Welcome to my blog! I’m saying that to myself really because I haven’t written a blog since 2007. Blogs kinda ARE 2007, but I don’t give a poop! I’m writing one. They keep me writing and on my feet, son!
I just spent the last 3 months living with a cat. I mean, I was living with a roommate that HAD a cat. It wasn’t the cat’s place. That’d be weird. Him showing me around…
CAT (really nonchalant and fratty): Yeah, so this is the bathroom. It’s standard. Shower, sink, covered in litter, you know how it goes. This is your room: 10 by 12. And this is the living room: A NEVER ENDING MAZE OF SCRATCHING POSTS.
I now understand cat ladies better. Since I work at night, I spent a lot of time alone at home with the cat and I realized that if you spend a lot of time alone with an animal, you WILL talk to that animal like it’s another person. At first, it’s a joke. You make eye contact and say, “what are YOU looking at Mr. Funnybottoms?!” And you catch yourself, “He can’t speak English, or other languages.” Then one day you’re watching the news and it seems the cat is too. You say, “What do YOU think about the Public Option.” The cat gives you a look that make you think you need to ask a follow up question.
That’s when you find out the cat is on the opposite end of the political spectrum. He’s REALLY conservative. So ya need to balance it out. You go to the pet store looking for another cat. One says, “I’m a liberal.” So you take him home thinking you can get some other ideas on the floor. Turns out you misheard that cat, he’s a libertarian. Not gonna work. So you go back to the store to get a left leaning centrist that’ll hopefully bring some peace to this ragtag political process. Then you get another cat: he’s a Whig. And another: he’s a Torry. Next thing you know you are surround by cats. You are running Cat-gress. You’re the speaker of the house of house-cats.

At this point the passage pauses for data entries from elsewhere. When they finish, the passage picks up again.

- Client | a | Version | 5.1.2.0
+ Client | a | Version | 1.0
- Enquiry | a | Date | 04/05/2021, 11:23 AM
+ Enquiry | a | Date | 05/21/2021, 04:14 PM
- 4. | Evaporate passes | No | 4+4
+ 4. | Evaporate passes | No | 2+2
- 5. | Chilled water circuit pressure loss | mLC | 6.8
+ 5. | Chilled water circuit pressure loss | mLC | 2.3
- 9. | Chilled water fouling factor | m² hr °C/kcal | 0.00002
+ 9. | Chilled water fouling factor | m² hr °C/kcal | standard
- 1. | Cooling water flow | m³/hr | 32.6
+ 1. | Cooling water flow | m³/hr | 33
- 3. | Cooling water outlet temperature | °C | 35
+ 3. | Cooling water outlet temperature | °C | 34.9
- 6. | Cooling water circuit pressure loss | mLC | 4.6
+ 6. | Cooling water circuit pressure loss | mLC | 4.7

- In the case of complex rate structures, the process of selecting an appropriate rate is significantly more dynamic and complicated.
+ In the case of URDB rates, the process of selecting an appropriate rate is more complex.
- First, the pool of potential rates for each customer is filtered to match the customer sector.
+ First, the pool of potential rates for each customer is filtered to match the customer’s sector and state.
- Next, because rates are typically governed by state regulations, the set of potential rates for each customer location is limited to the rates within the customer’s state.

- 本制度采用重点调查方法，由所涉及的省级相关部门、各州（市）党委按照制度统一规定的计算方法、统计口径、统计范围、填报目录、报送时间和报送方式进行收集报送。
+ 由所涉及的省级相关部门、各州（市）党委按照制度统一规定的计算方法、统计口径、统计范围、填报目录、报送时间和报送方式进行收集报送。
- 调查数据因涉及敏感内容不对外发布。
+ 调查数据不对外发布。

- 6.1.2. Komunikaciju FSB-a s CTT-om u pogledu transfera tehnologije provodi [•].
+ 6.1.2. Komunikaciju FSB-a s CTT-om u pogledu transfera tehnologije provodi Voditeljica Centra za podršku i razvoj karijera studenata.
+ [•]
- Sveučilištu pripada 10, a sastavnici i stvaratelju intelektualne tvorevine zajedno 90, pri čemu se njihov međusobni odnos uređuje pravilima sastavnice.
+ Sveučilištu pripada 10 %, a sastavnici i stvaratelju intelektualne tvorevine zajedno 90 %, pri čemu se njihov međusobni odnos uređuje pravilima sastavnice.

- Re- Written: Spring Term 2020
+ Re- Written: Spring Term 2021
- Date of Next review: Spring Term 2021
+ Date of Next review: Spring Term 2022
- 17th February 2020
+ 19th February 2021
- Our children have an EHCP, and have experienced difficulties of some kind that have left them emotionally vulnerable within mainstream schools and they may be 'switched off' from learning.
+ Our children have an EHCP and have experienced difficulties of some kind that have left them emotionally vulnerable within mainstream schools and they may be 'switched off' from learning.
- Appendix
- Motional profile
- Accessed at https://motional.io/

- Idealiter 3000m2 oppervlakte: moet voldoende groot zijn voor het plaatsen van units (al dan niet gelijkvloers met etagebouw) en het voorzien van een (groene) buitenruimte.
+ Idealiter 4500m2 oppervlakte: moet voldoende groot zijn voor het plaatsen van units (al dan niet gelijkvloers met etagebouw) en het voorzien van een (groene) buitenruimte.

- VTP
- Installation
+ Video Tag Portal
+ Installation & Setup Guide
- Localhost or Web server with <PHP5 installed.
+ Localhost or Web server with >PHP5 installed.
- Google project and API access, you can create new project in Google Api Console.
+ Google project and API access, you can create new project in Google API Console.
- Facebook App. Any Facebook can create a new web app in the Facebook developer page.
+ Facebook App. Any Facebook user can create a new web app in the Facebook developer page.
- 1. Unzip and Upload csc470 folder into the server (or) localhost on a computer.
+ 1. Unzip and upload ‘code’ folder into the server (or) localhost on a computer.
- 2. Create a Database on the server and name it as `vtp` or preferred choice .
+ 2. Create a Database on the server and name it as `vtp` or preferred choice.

This is where you cease being able to communicate with people. You’ve spent all your time debating with cats, making plans for the future with cats, developing alternative energy sources with cats, getting and giving romantic advice to cats. Their world has been reversed. Have you ever seen the look in a cat ladies eyes when a human says something to them? Utter confusion. Know why? Cuz when a person talks to them, all they hear is a series of meows and hisses.